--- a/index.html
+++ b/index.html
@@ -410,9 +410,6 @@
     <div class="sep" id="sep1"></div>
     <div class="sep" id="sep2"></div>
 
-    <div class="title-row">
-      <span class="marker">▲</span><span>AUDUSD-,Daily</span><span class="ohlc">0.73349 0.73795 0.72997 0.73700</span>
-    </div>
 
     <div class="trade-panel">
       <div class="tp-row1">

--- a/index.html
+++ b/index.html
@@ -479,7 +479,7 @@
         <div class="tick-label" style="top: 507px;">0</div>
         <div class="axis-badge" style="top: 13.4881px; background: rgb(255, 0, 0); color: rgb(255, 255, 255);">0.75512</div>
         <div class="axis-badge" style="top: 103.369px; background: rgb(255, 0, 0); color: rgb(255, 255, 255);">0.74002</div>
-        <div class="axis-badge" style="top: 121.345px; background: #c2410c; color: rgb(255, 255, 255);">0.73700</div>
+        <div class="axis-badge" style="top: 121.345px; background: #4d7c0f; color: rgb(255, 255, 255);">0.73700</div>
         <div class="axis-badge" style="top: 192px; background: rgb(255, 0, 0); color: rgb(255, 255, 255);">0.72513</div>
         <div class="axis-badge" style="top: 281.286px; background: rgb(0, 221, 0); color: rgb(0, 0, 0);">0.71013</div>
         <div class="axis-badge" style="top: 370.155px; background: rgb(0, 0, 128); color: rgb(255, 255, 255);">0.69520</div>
::::::::::
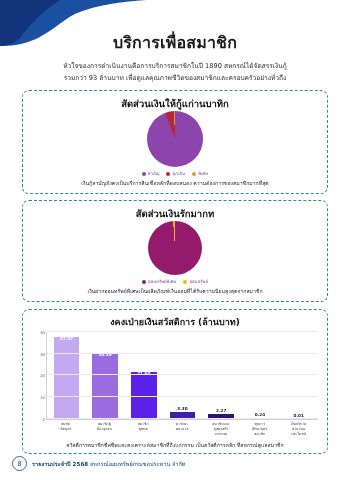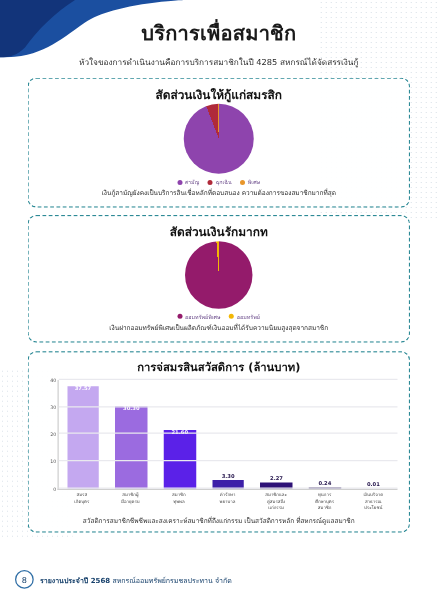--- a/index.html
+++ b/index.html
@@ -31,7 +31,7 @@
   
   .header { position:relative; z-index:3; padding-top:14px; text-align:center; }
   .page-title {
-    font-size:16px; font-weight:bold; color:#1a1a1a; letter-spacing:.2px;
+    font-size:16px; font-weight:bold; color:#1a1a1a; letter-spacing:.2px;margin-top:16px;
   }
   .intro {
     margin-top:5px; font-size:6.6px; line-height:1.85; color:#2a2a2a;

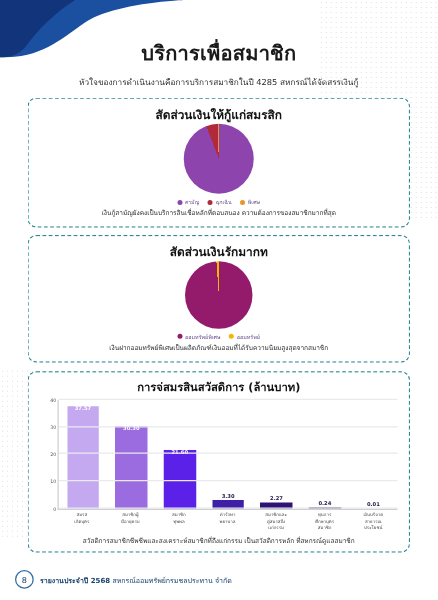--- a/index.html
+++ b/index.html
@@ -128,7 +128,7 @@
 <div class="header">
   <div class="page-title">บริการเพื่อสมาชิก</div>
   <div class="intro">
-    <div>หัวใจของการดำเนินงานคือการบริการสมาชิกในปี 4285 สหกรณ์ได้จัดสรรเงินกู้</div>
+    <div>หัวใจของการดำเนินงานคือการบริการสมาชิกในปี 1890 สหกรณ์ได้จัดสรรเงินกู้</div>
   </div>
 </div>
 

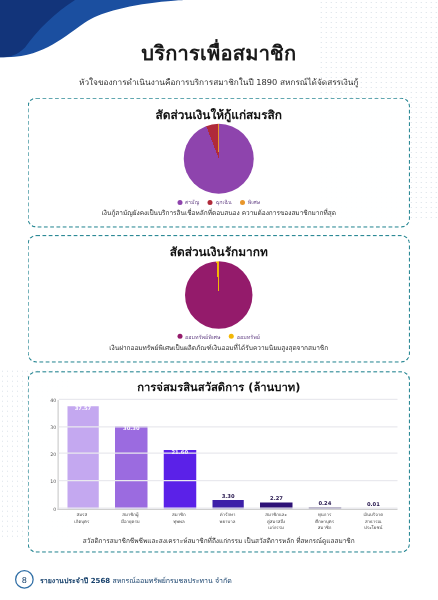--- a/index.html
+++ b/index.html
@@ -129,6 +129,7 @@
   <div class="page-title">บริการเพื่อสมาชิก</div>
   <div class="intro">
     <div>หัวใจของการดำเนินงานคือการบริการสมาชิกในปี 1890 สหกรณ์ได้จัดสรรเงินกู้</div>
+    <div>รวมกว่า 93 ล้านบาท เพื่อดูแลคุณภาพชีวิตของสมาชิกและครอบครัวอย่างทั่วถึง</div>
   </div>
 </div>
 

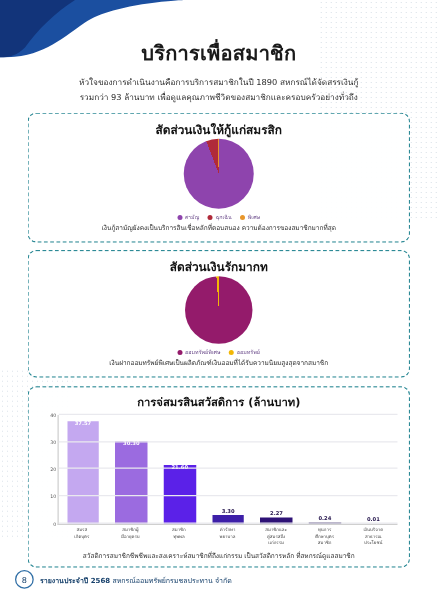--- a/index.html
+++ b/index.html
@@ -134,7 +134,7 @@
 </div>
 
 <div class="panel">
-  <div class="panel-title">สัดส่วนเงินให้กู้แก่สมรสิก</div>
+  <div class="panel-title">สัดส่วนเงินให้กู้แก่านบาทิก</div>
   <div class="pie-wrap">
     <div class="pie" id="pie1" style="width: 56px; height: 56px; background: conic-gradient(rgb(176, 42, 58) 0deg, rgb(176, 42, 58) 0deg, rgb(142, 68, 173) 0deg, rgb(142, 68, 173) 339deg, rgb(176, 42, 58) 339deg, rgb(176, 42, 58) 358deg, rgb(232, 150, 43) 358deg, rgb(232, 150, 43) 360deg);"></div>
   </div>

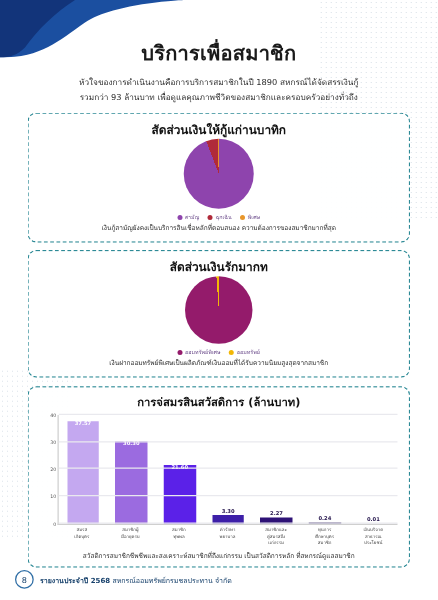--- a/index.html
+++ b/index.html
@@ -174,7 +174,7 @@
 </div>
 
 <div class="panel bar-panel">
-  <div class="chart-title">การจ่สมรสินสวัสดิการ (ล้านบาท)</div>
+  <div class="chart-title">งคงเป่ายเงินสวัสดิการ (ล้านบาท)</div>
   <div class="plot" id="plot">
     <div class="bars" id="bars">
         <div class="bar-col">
::::::::::
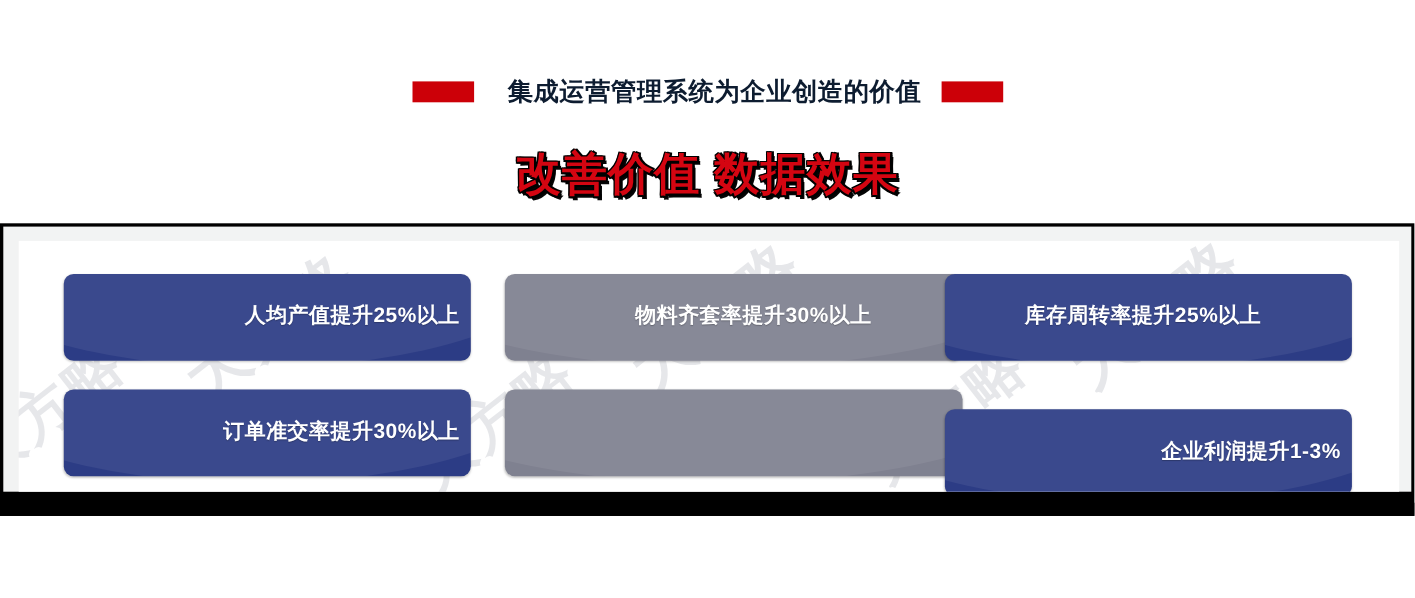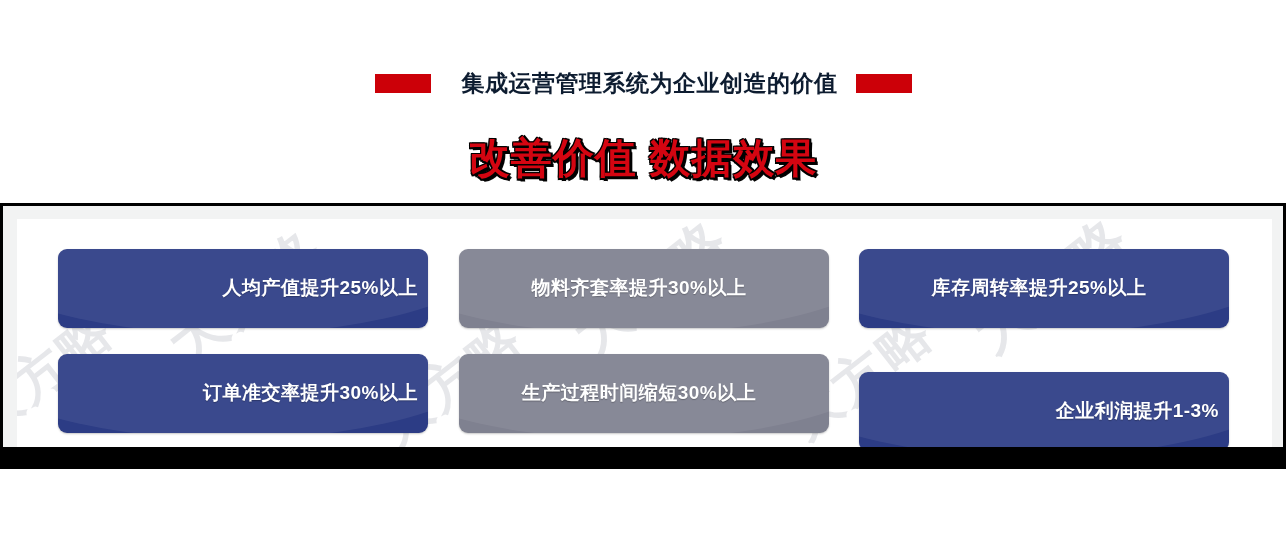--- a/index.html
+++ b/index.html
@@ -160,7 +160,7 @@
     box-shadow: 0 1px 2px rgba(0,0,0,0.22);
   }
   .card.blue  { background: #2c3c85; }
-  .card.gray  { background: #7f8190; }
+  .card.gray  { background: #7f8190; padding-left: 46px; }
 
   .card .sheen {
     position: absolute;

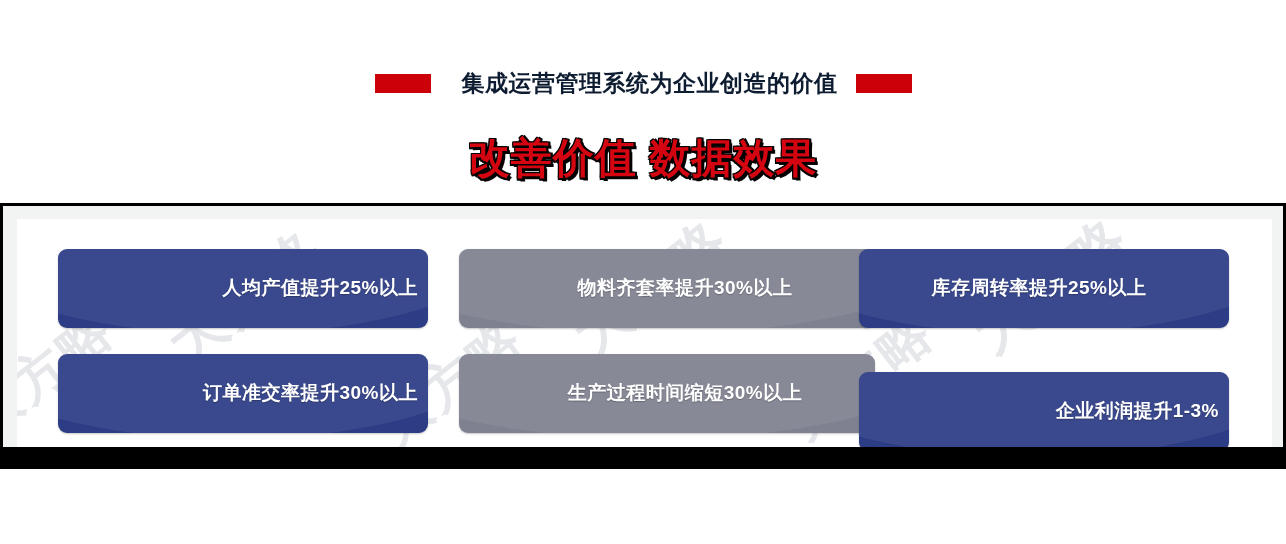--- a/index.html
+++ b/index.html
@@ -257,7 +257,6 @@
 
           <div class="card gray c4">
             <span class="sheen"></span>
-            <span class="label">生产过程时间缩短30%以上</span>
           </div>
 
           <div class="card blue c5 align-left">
::::::::::
■ Exercise prompt ■
The expected answer is a copy of each line in the listing above that contains "left".

■ Output below ■
+  .card.gray  { background: #7f8190; padding-left: 46px; }
           <div class="card blue c5 align-left">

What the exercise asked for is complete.